At a tough part of my life, you walked out. You closed the door, locked it with your key, and just kept rolling along the beaten path. Just like clockwork, it always happens at the tough times.
I am not one for
grudges, nor am I plotting a schemed revenge to make you feel just
how bad I'm hurting. I am not one to wish bad on you or hope you are
miserable. I am not like that at all.
You left without a hint of notice or timely 'goodbye.' It was like as fast as it started, I had already let you slip away. It's a whirlwind that, sadly, I am used to by now.
And I'll live without you.
I'll live without you just fine.
There is a lot
happening in life. People are moving. People are dying. People are
being born. Buildings are being created, sidewalks are cemented and
vehicles keep changing. Lives are changing.

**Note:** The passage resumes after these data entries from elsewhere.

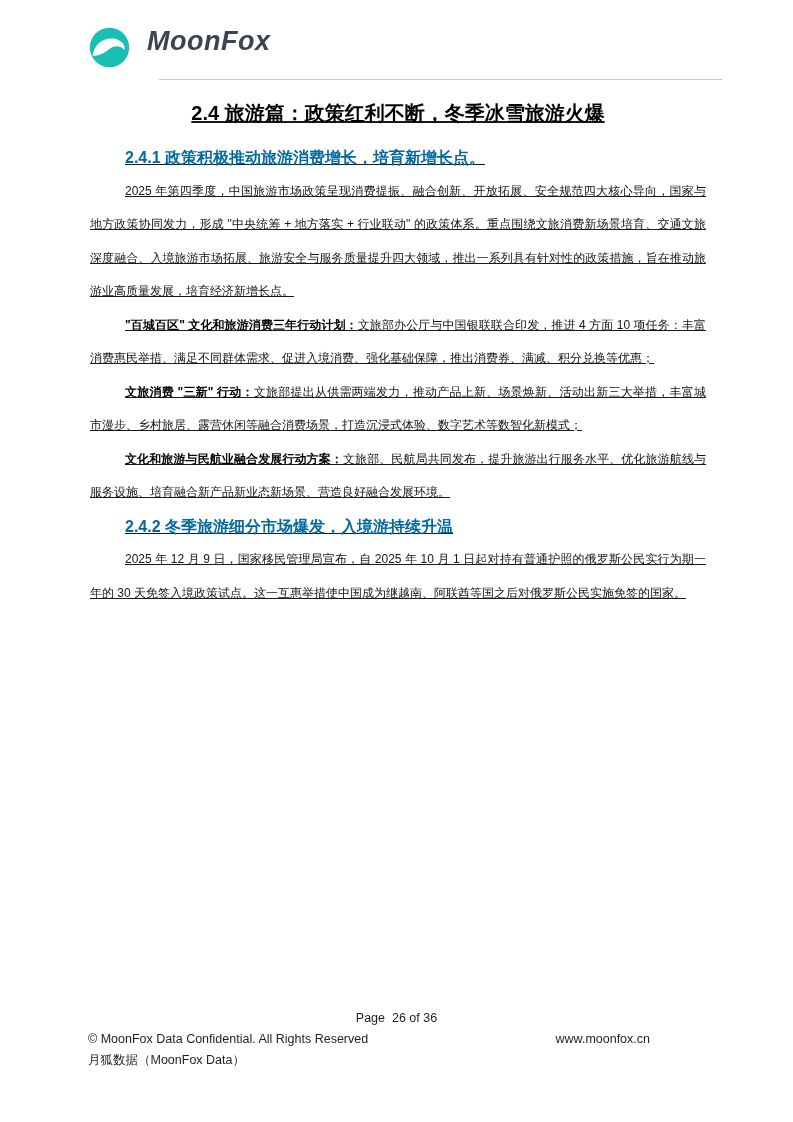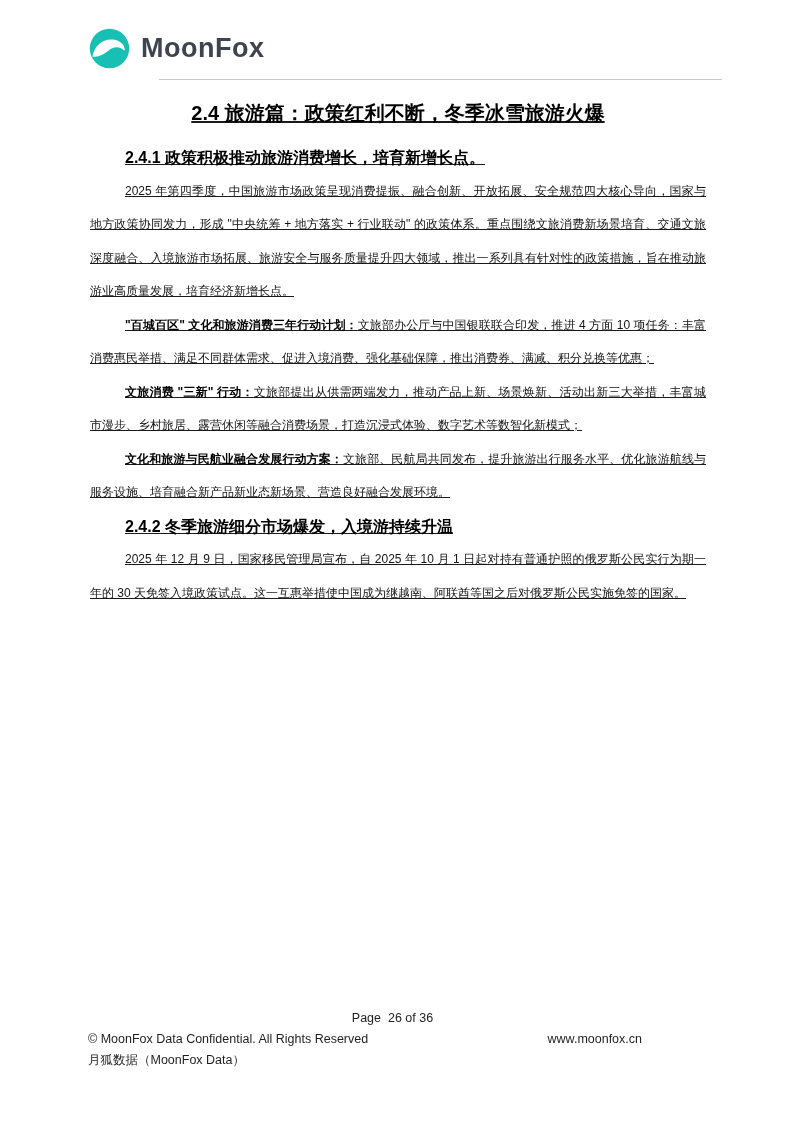--- a/index.html
+++ b/index.html
@@ -13,7 +13,7 @@
   }
   
   .header { padding:26px 0 0 88px; }
-  .logo { display:flex; align-items:center; gap:10px; height:44px; }
+  .logo { display:flex; gap:16px; height:44px;font-style:italic; }
   .logo-mark { width:43px; height:43px; display:block; }
   .logo-text { font-size:27px; font-weight:bold; color:#3d4450; letter-spacing:.5px; }
   .divider { border:none; border-top:1px solid #c9c9c9; margin:9px 71px 0 71px; height:0; }

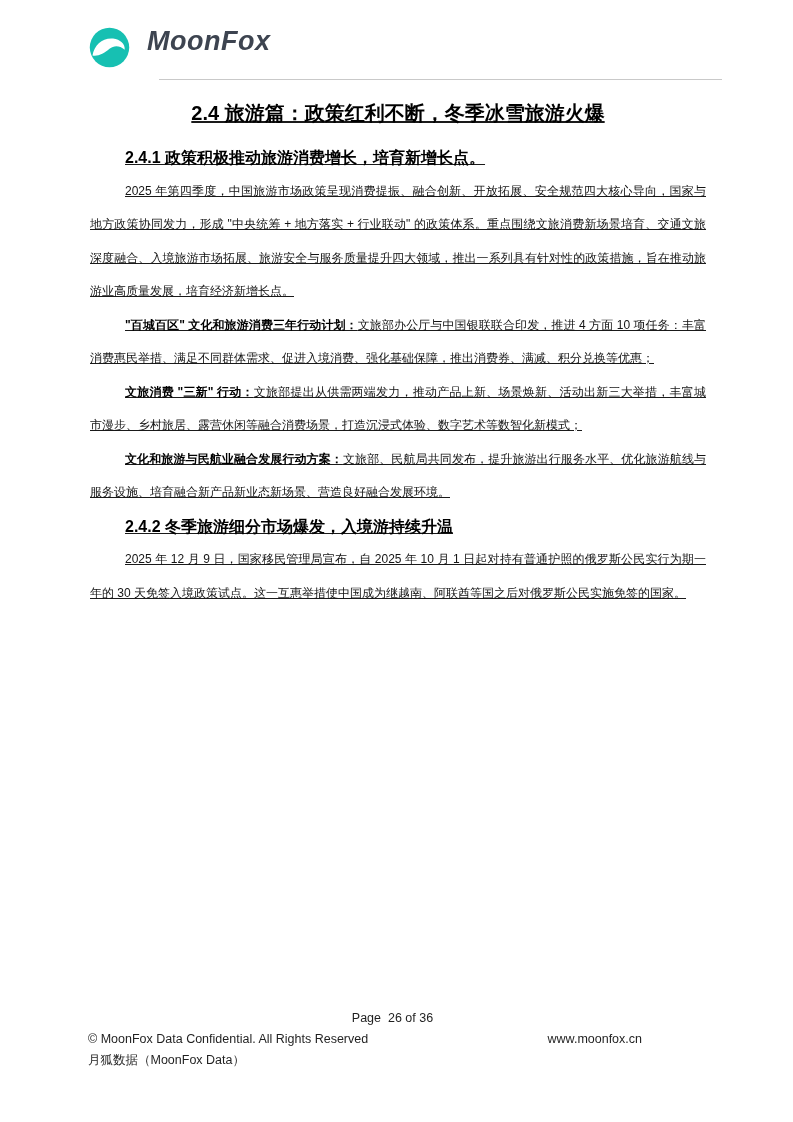--- a/index.html
+++ b/index.html
@@ -20,7 +20,7 @@
   
   .content { padding:19px 87px 0 90px;text-decoration:underline; }
   .doc-title { font-size:20px; font-weight:bold; color:#000; text-align:center; line-height:28px; margin:0 0 14px 0; }
-  .sec-heading { font-size:16px; font-weight:bold; color:#000000; line-height:33.5px; margin:0; text-indent:35px; }
+  .sec-heading { font-size:16px; font-weight:bold; color:#0369a1; line-height:33.5px; margin:0; text-indent:35px; }
   .para { font-size:12px; color:#141414; line-height:33.5px; margin:0; text-indent:35px; text-align:justify; }
   .para b { font-weight:bold; color:#000; }
   

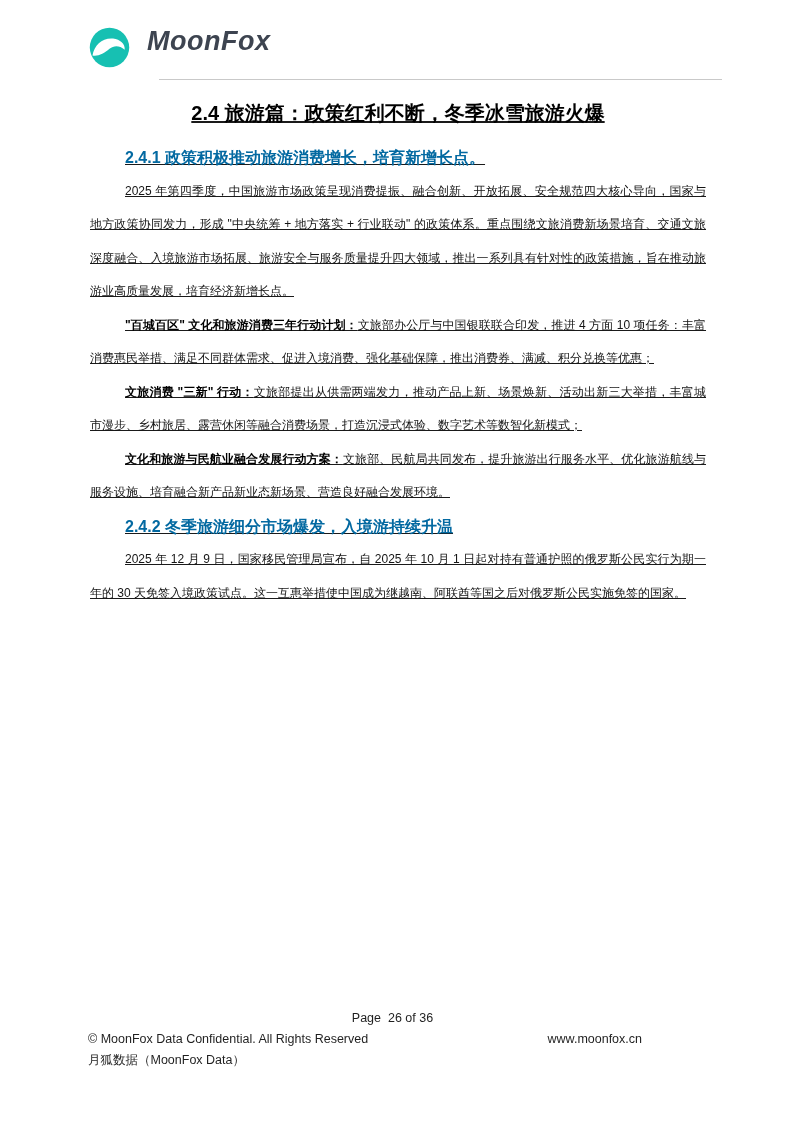--- a/index.html
+++ b/index.html
@@ -24,7 +24,7 @@
   .para { font-size:12px; color:#141414; line-height:33.5px; margin:0; text-indent:35px; text-align:justify; }
   .para b { font-weight:bold; color:#000; }
   
-  .footer { position:absolute; left:0; right:8px; top:1008px; font-size:12.5px; color:#1f1f1f; }
+  .footer { position:absolute; left:0; right:0; top:1008px; font-size:12.5px; color:#1f1f1f; }
   .page-num { text-align:center; line-height:21px; white-space:pre; }
   .foot-row { display:flex; justify-content:space-between; align-items:flex-start; padding:0 143px 0 88px; line-height:21px; }
   .brand-line { padding-left:88px; line-height:21px; }

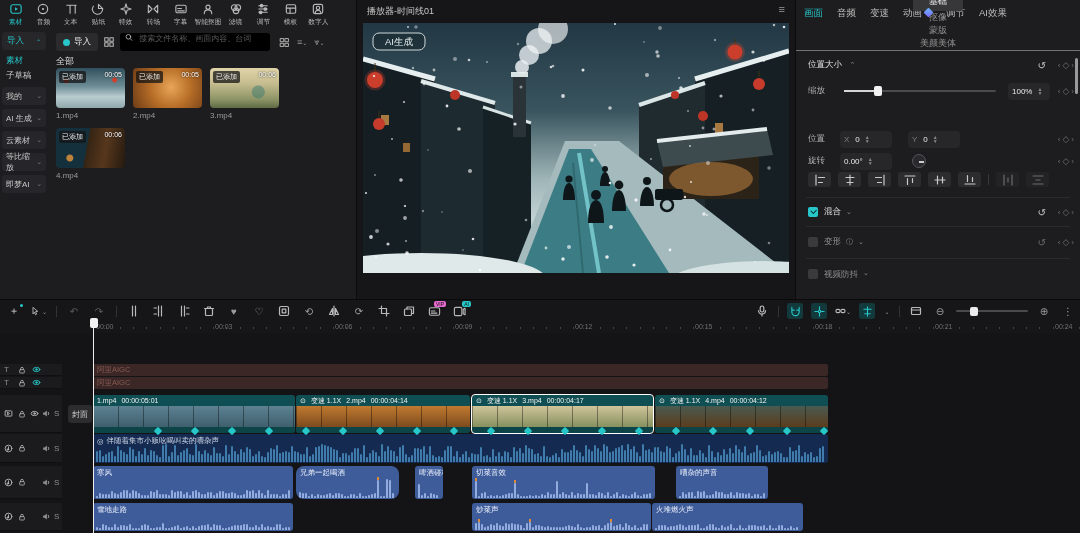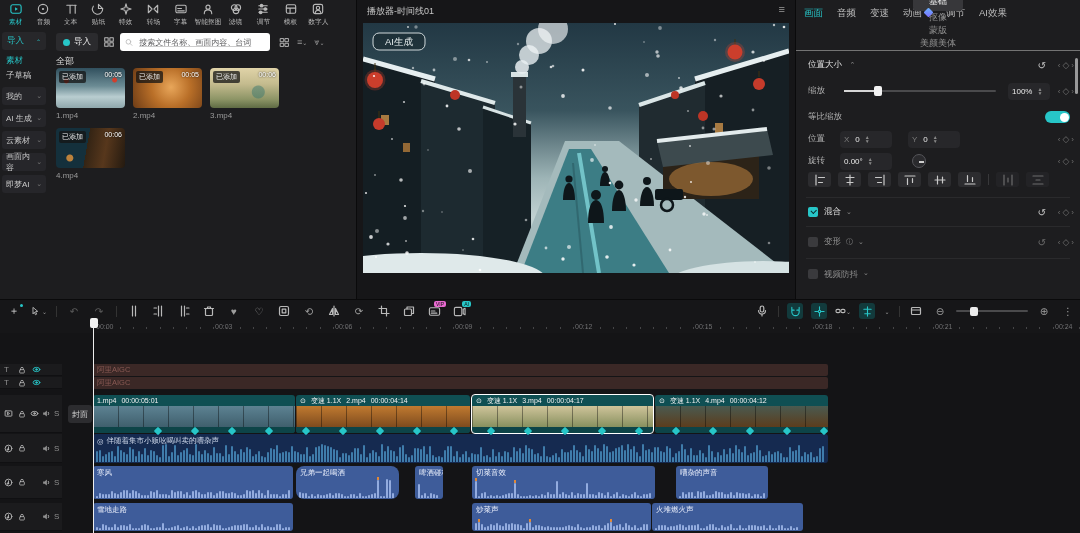--- a/index.html
+++ b/index.html
@@ -25,7 +25,7 @@
   .m-toolbar{left:8px;top:4px;height:18px;display:flex;align-items:center;gap:5px;}
   .imp-btn{height:18px;border-radius:3px;background:#2b2b2e;display:flex;align-items:center;gap:4px;padding:0 7px;font-size:8.5px;color:#eee;}
   .imp-dot{width:7px;height:7px;border-radius:50%;background:#27c6c8;}
-  .search{width:150px;height:18px;border-radius:3px;background:#ffffff;display:flex;align-items:center;gap:4px;padding:0 5px;text-decoration:underline;}
+  .search{width:150px;height:18px;border-radius:3px;background:#000000;display:flex;align-items:flex-start;gap:4px;padding:0 5px;}
   .search input{background:transparent;border:0;outline:0;color:#888;font-size:8px;width:100%;font-family:inherit;}
   .search input::placeholder{color:#5c5c5e;}
   .m-view-ic{display:flex;align-items:center;gap:7px;margin-left:4px;color:#9a9a9a;font-size:9px;}

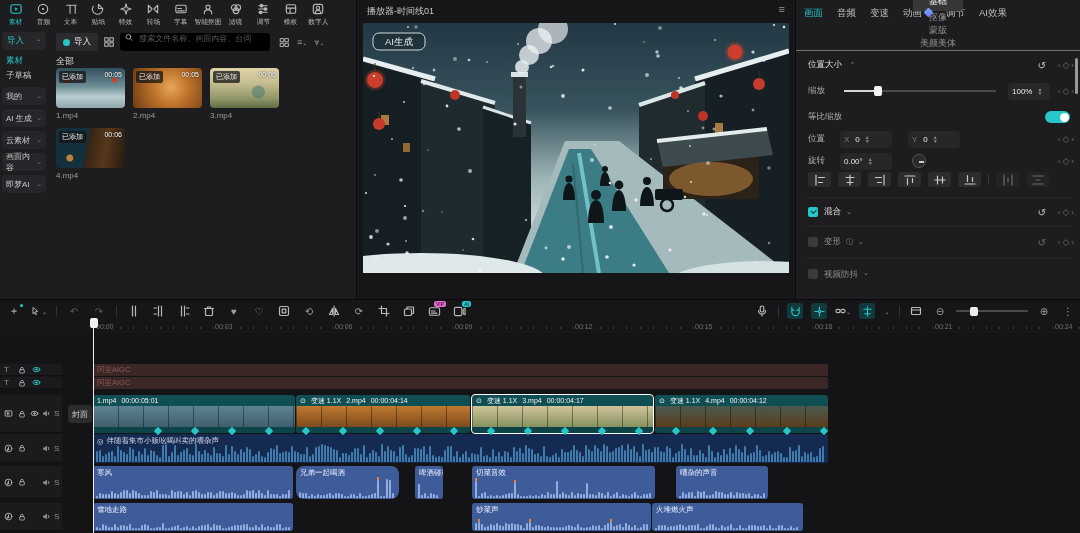--- a/index.html
+++ b/index.html
@@ -507,10 +507,6 @@
           </span>
         </span>
       <span class="ikeys">‹<span class="dia">◇</span>›</span>
-    </div>
-    <div class="insp-row" style="top:107px;">
-      <span class="ilbl">等比缩放</span>
-      <span class="toggle"></span>
     </div>
     <div class="insp-row" style="top:129px;">
       <span class="ilbl">位置</span>

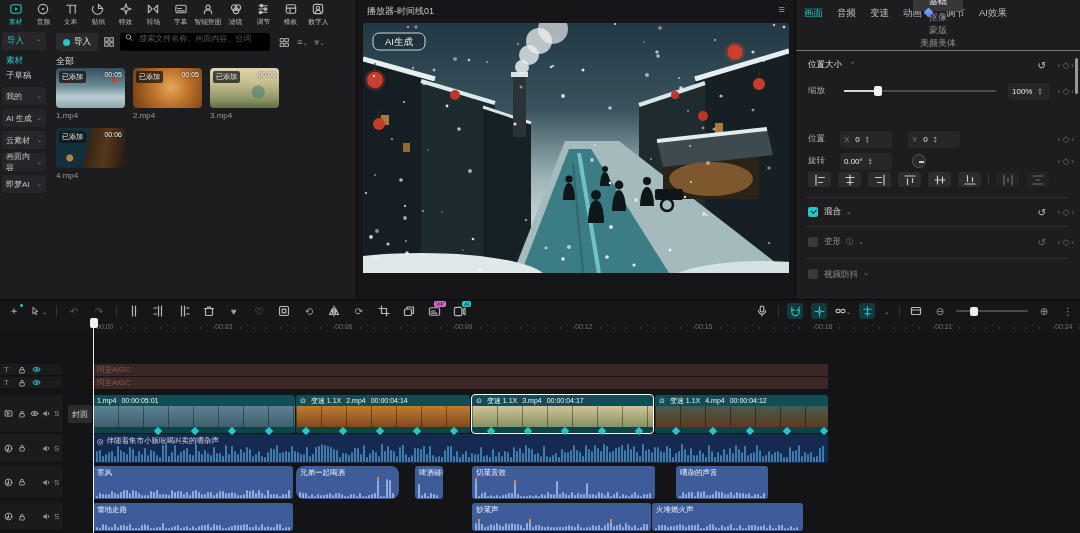--- a/index.html
+++ b/index.html
@@ -238,7 +238,7 @@
           <i>⌄</i>
         </div>
       <div class="sb-drop">
-          <span>画面内容</span>
+          <span>等比缩放</span>
           <i>⌄</i>
         </div>
       <div class="sb-drop">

In fact, I am changing.
Changing into a better me with a brighter tomorrow knowing I had
some sort of time with you.
Short timing, but
I learned a lot from you. I learned a lot about myself. In a few
shorts weeks, I became weak again, wanting to please you anyway I
could. I was not that strong girl I knew before New Year's. Although
still there, she would step aside to let her heart win. I was
scared, fearing the inevitable I held in my heart. But she let my
heart soar anyway for even just a little while.
I love that girl
for letting me do this, for showing me again what it is to care for
someone so quickly and truly. I thought I lost this part of me
somewhere between rejection and abandonment. I wasn't quite sure
where this part of me existed anymore.
With a smile, you
brought it out. You brought her out to play, to dance and to
adventure once more. My wings were spread with a heart on my sleeve.
My walls are
breakable, I know that now. What I also know is that these walls
won't just come down for anyone. They came down for you, and may be
in shambles right now, but they'll be built back up for me to guard
myself until the real thing. A lot of people can get caught in the
comfortableness of it, settling for the first they get.
Because of you, I
know what not to do. I know that my walls are special, and that I am
capable of breaking them down myself. I choose when they stay up,
and who to let in. Although you were only a visitor, you made it
feel amazing to know what feeling something for a person is like
again.
I don't hate you.
I could never hate you.
Thank you for showing me what it feels like to care about someone once again.